Task item
Below are the records. List every line holding the word "border".

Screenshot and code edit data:
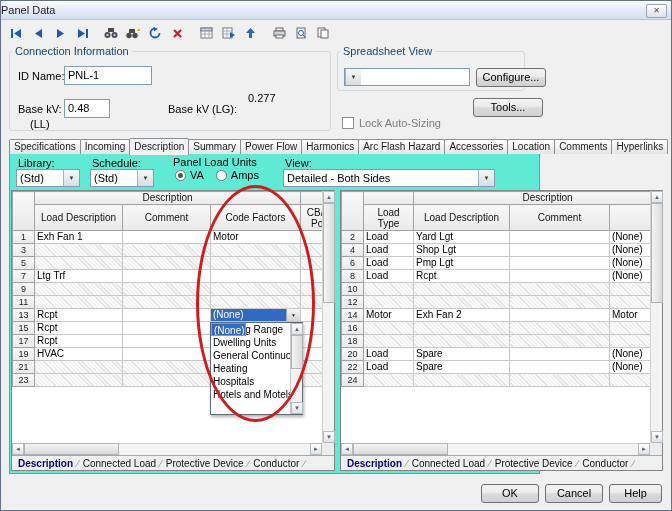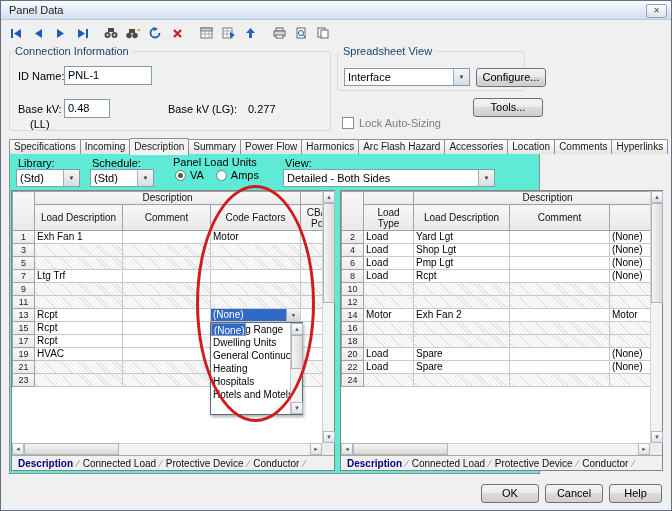--- a/index.html
+++ b/index.html
@@ -9,7 +9,7 @@
   
   .titlebar{position:absolute;left:0;top:0;right:0;height:19px;
     background:linear-gradient(#fbfdff,#e6eef8 45%,#d3dfef);border-bottom:1px solid #b9c6d8;
-    line-height:19px;padding-left:8px;font-size:11px;color:#1c1c1c;}
+    line-height:19px;padding-left:0;font-size:11px;color:#1c1c1c;}
   .close-btn{position:absolute;right:4px;top:3px;width:21px;height:14px;border:1px solid #98a2b1;border-radius:2px;
     background:linear-gradient(#fdfdfd,#dde2e8);color:#4a4a4a;font-size:8px;line-height:12px;text-align:center;cursor:default;}
   .close-btn::before{content:"✕";}

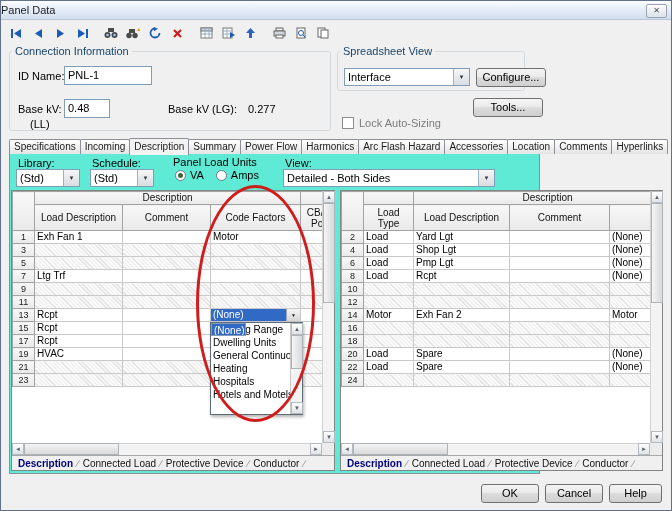--- a/index.html
+++ b/index.html
@@ -208,7 +208,6 @@
   <fieldset class="fs" style="left:336px;top:44px;width:188px;height:46px">
     <legend>Spreadsheet View</legend>
     <span class="sel" style="left:6px;top:11px;width:126px">
-      <span class="txt">Interface</span>
       <span class="db"></span>
     </span>
     <span class="btn" style="left:138px;top:11px;width:70px">Configure...</span>

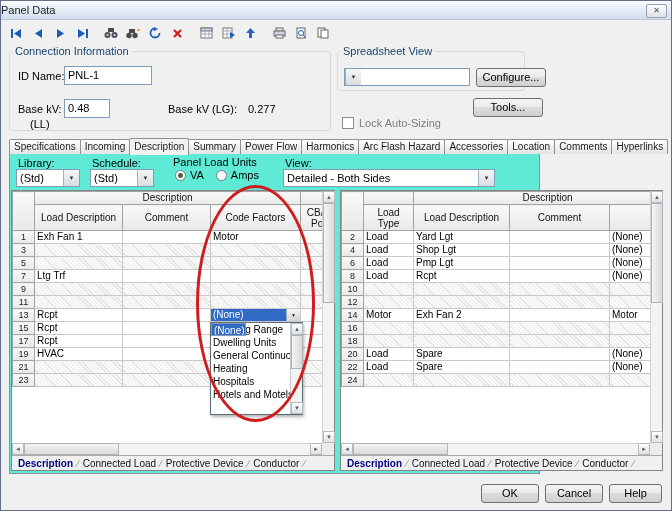--- a/index.html
+++ b/index.html
@@ -202,7 +202,7 @@
     <span class="tbox" style="left:54px;top:42px;width:46px">0.48</span>
     <span class="lbl" style="left:20px;top:61px">(LL)</span>
     <span class="lbl" style="left:158px;top:46px">Base kV (LG):</span>
-    <span class="lbl" style="left:238px;top:46px">0.277</span>
+    <span class="lbl" style="left:238px;top:35px">0.277</span>
   </fieldset>
 
   <fieldset class="fs" style="left:336px;top:44px;width:188px;height:46px">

Exercise answer
     background:linear-gradient(#fbfdff,#e6eef8 45%,#d3dfef);border-bottom:1px solid #b9c6d8;
   .close-btn{position:absolute;right:4px;top:3px;width:21px;height:14px;border:1px solid #98a2b1;border-radius:2px;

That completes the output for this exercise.